Renewable energy sources (REs) and electric vehicles (EVs) are expected to become more widespread to achieve decarbonisation. Microgrids, the energy systems that best utilise REs, are also expected to be widely installed. Since REs have fluctuating output power, batteries should be installed with REs in the microgrid. However, the installation of batteries in a microgrid requires high costs.

The authors have researched the reuse of used batteries exhausted from electric vehicles (EVs) as on-ground batteries to substitute for new batteries and maintain the power demand-supply balance in the microgrid. The authors proposed a battery charge/discharge control method for coordinating REs, batteries and loads in a regional microgrid in a rural area. They also confirmed the proposed method through Model-IN-the-Loop (MIL) simulations.

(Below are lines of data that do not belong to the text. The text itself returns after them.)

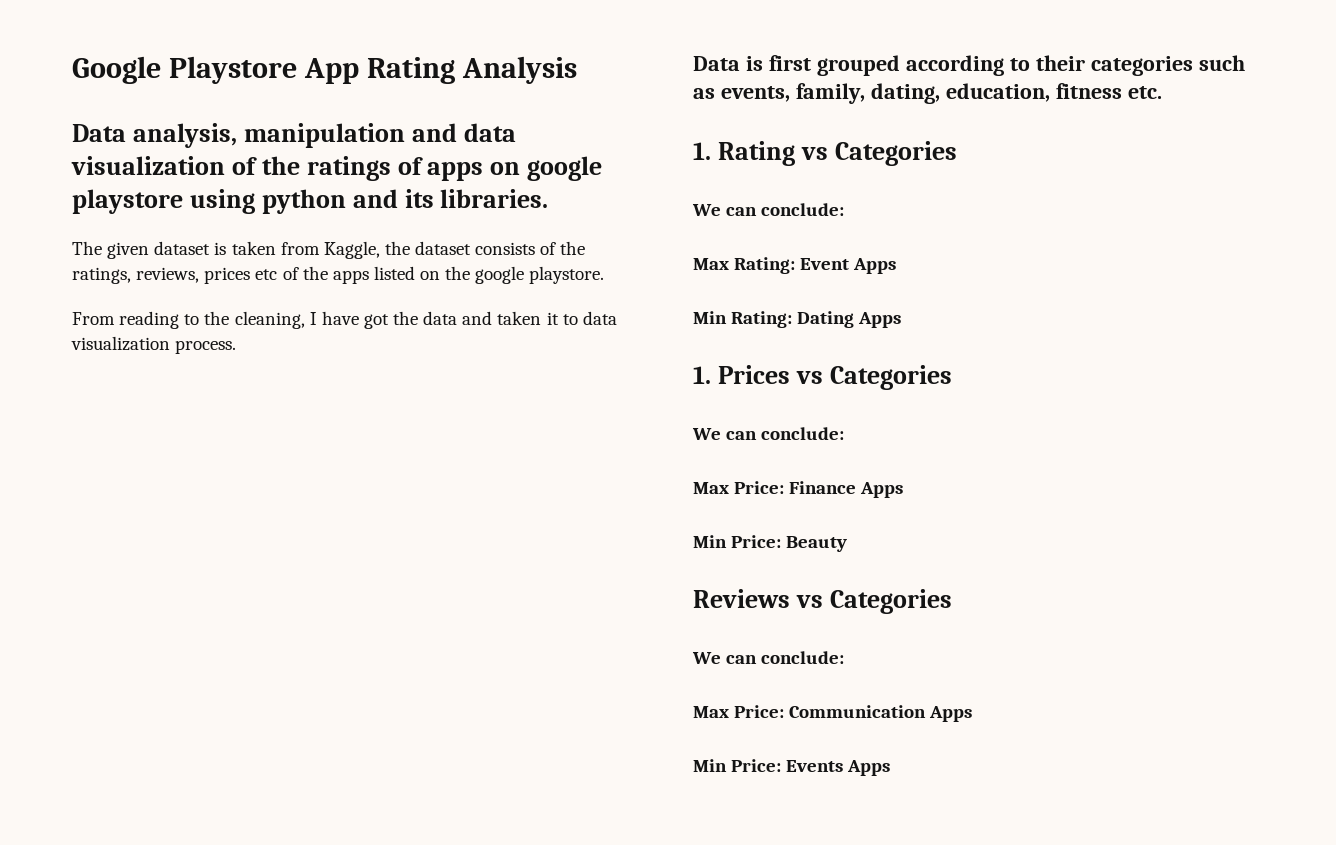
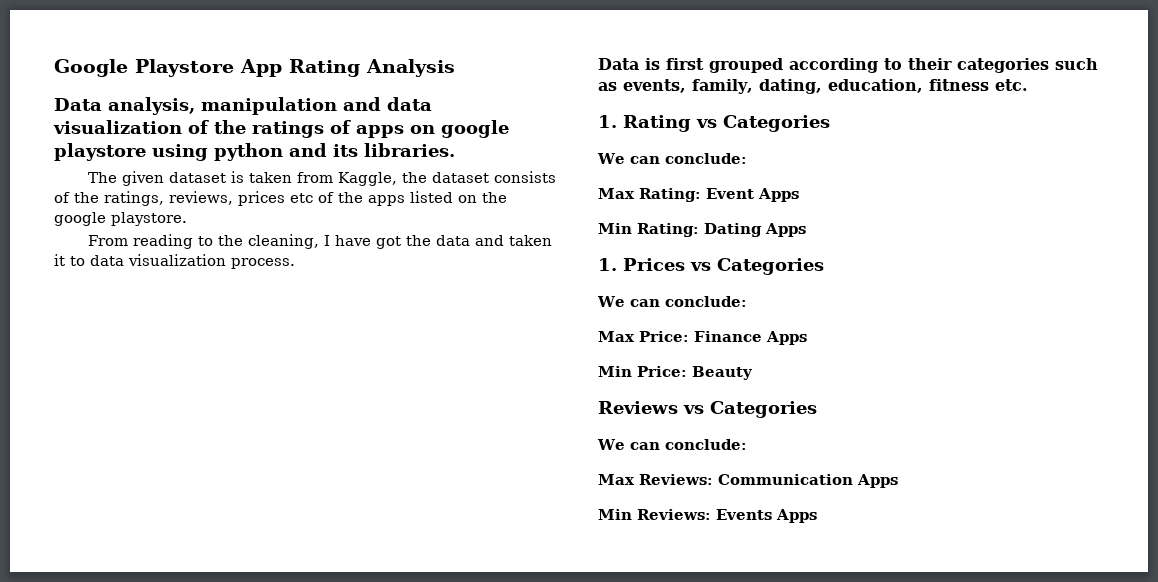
[734,705,785,718] Price: -> [639,474,713,485] Reviews:
[731,759,782,772] Price: -> [637,509,711,520] Reviews:

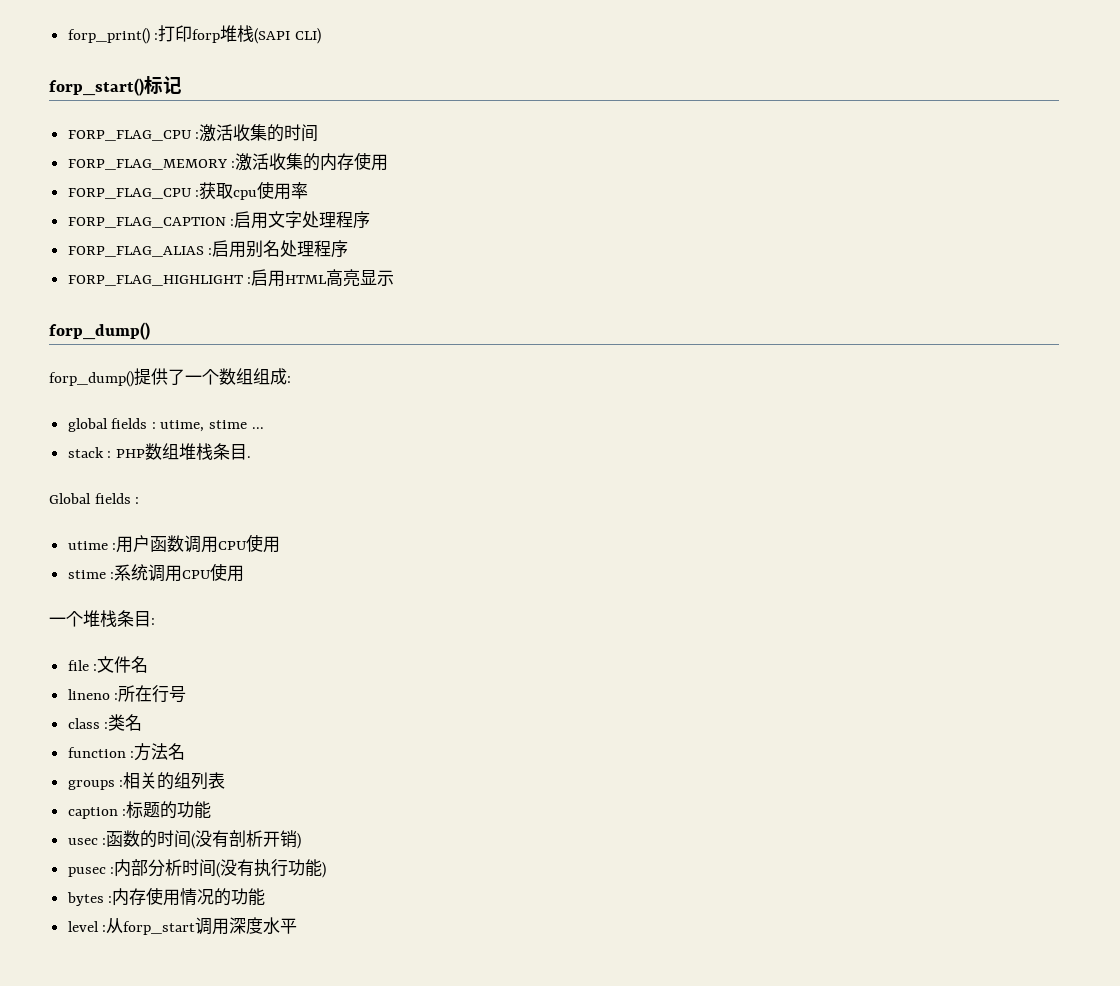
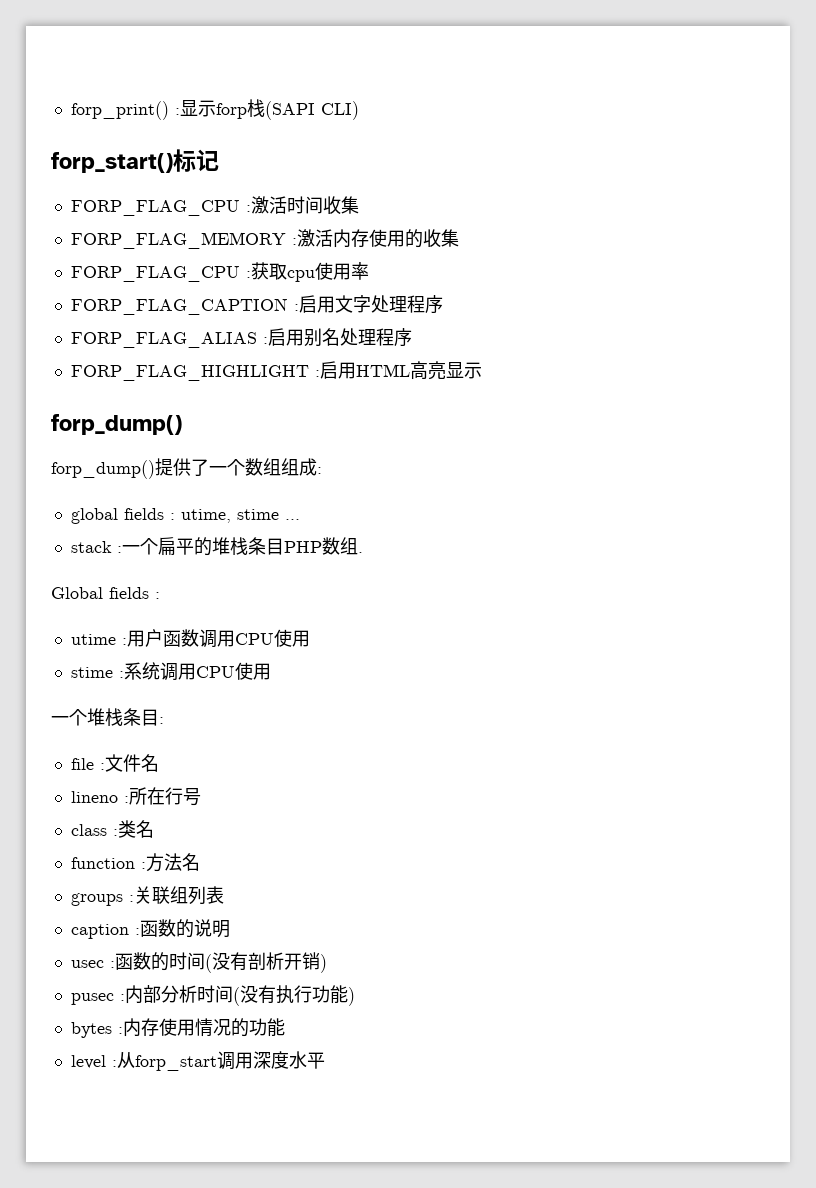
[158,25,238,43] 打印forp堆 -> [179,100,247,119] 显示forp
[233,124,319,142] 收集的时间 -> [286,196,359,215] 时间收集
[269,152,389,171] 收集的内存使用 -> [332,229,459,248] 内存使用的收集
[115,443,247,460] PHP数组堆栈条目 -> [121,537,358,556] 一个扁平的堆栈条目PHP数组
[123,772,175,790] 相关的 -> [133,886,170,904] 关联
[126,801,212,819] 标题的功能 -> [139,919,230,938] 函数的说明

This paper proposes a method for designing the required REs' power output, the required capacity of used batteries, and a battery charge/discharge control method to keep the power demand-supply balance in a rural microgrid. The paper also shows the results of one-year-long MIL simulations to confirm the proposed control method through MIL simulations.

The power consumption of dairy farms, such as milking machines, ventilation fans, and air conditioning units, was assumed to be loads in a rural area. The rural area's power demand was classified into the middle and summer terms. As a renewable energy source, a biogas power plant using livestock manure was assumed, and the biogas power plant's power output was supposed to be almost constant. A used lithium-ion battery (LIB) with a relatively large capacity was presumed to be installed.

The basic principle of the LIB charge/discharge control method is that if the load-consuming power is greater than the biogas plant's output power, LIB is discharged. On the other hand, if the biogas plant's output power is greater than the load-consuming power, LIB is charged.

The required output power of the biogas power plant was calculated assuming that the energy load-consuming power plant and the energy generated by the biogas power plant in a day coincide. The required capacity of the battery was calculated assuming that the charged energy and the discharged energy in a day coincide.

Since the battery state of charge (SOC) may reach its upper or lower limit in the summer term, the authors proposed another control method to slightly vary the biogas plant output power according to the LIB's SOC.

To confirm the proposed method, MIL simulations were conducted using OPAL-RT, a real-time simulator running on the CAD base of MATLAB/Simulink. The real-time simulator was set to a calculation mode that allows simulations to run faster than real time, and simulations were conducted using one-year-long data at 100 microsecond increments.

The simulation results showed that the ratio of energy purchased monthly from a power company grid outside the microgrid to the annual load consuming energy was about 2.4 % at maximum.

These results confirm that the rural microgrid with a load, a biogas power plant, and a battery can maintain a good　power demand-supply balance.